▸ **Work order**
Report each line from the records where the string "Slack" turns up.
* * * * * * *
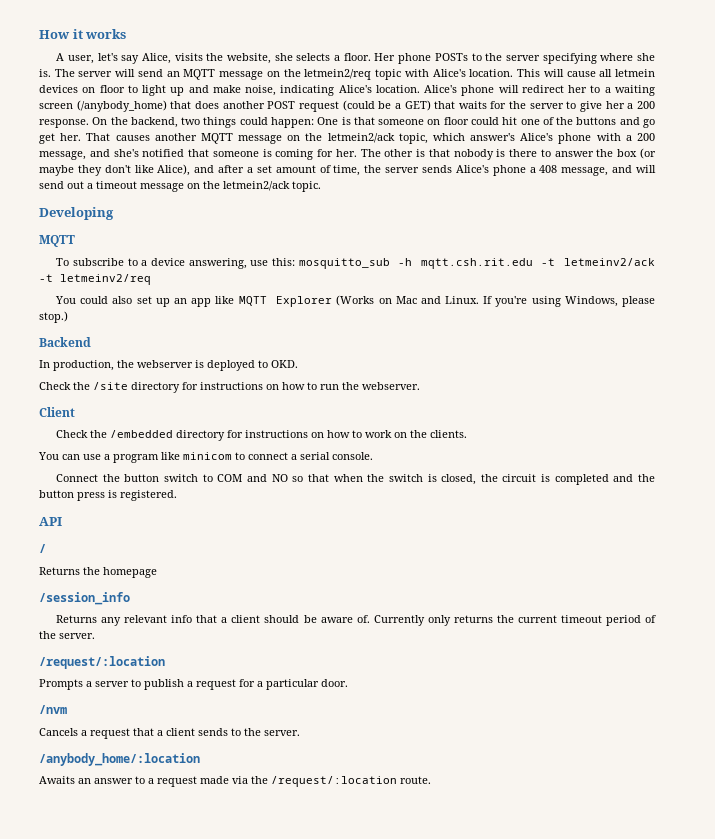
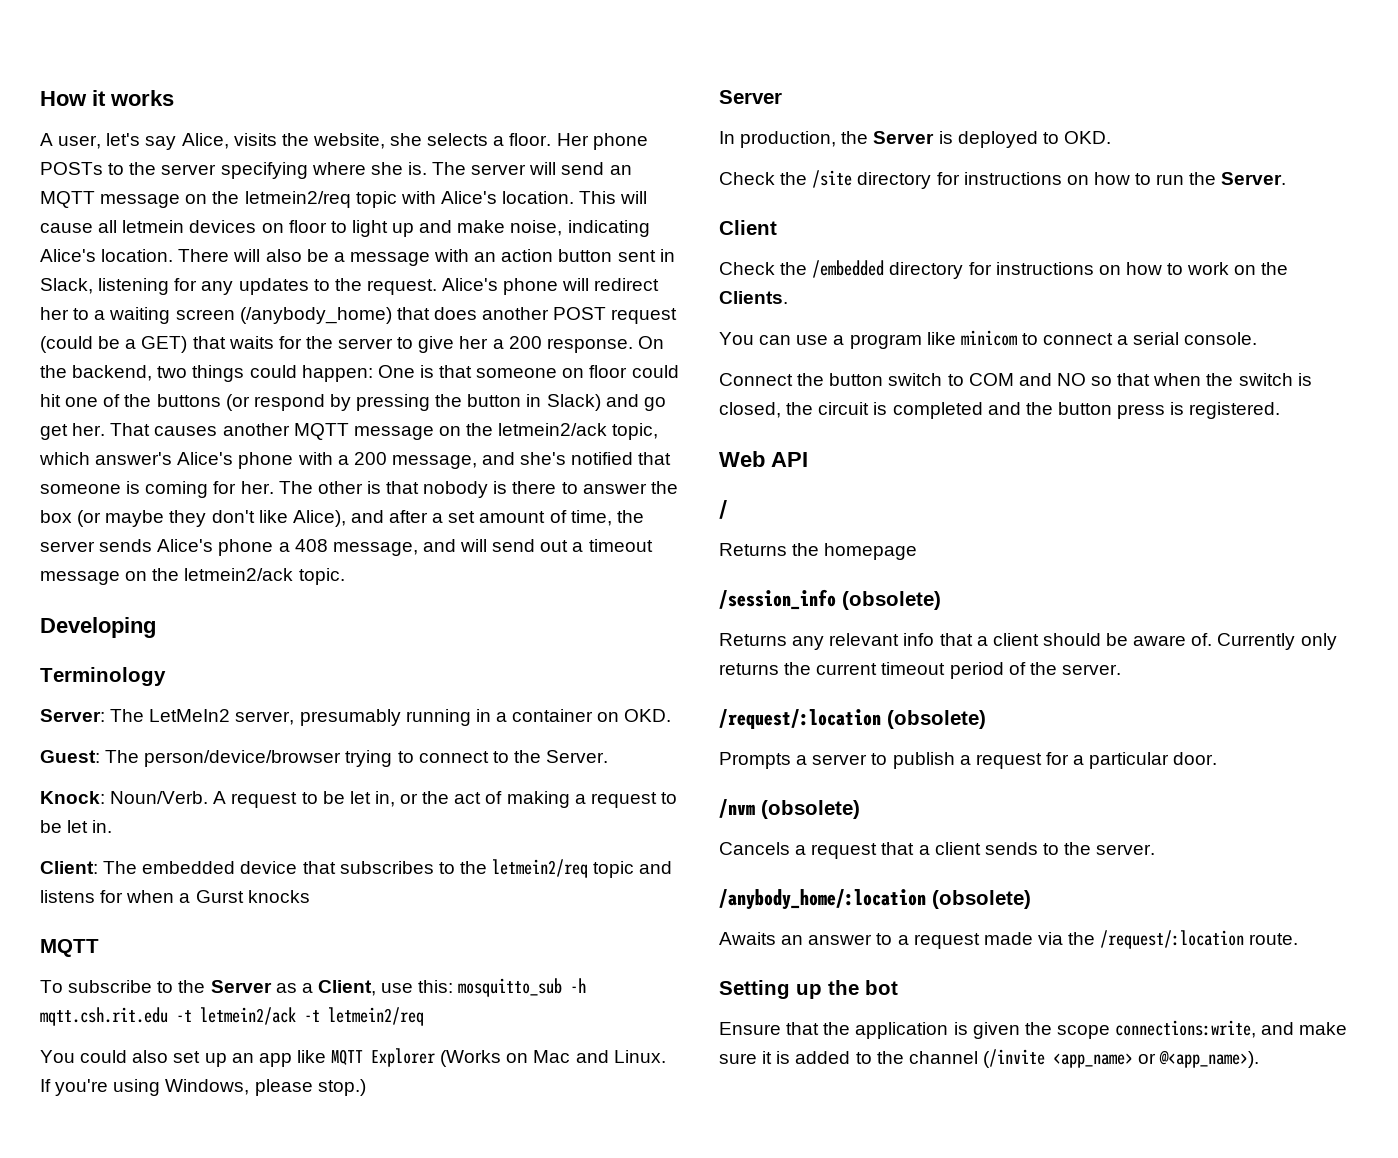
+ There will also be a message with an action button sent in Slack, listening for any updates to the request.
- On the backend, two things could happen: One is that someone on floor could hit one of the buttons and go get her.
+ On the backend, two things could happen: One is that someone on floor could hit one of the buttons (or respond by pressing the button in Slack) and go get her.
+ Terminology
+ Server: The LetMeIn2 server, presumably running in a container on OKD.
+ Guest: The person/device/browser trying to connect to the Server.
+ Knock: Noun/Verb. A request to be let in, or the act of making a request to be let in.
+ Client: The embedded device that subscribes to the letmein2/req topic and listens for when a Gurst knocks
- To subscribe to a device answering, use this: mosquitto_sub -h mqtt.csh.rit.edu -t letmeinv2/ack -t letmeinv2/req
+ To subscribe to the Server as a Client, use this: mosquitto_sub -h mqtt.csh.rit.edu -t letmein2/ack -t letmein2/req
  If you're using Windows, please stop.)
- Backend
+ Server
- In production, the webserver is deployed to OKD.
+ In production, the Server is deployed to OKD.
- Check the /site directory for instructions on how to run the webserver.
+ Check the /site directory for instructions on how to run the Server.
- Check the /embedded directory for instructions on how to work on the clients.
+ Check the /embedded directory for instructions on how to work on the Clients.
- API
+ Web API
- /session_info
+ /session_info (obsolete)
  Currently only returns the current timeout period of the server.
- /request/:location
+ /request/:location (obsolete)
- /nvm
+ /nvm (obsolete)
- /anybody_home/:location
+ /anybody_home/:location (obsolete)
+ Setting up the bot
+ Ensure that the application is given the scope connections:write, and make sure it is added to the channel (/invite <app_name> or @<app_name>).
* * * * * * *
▸ **Response**
+ There will also be a message with an action button sent in Slack, listening for any updates to the request.
+ On the backend, two things could happen: One is that someone on floor could hit one of the buttons (or respond by pressing the button in Slack) and go get her.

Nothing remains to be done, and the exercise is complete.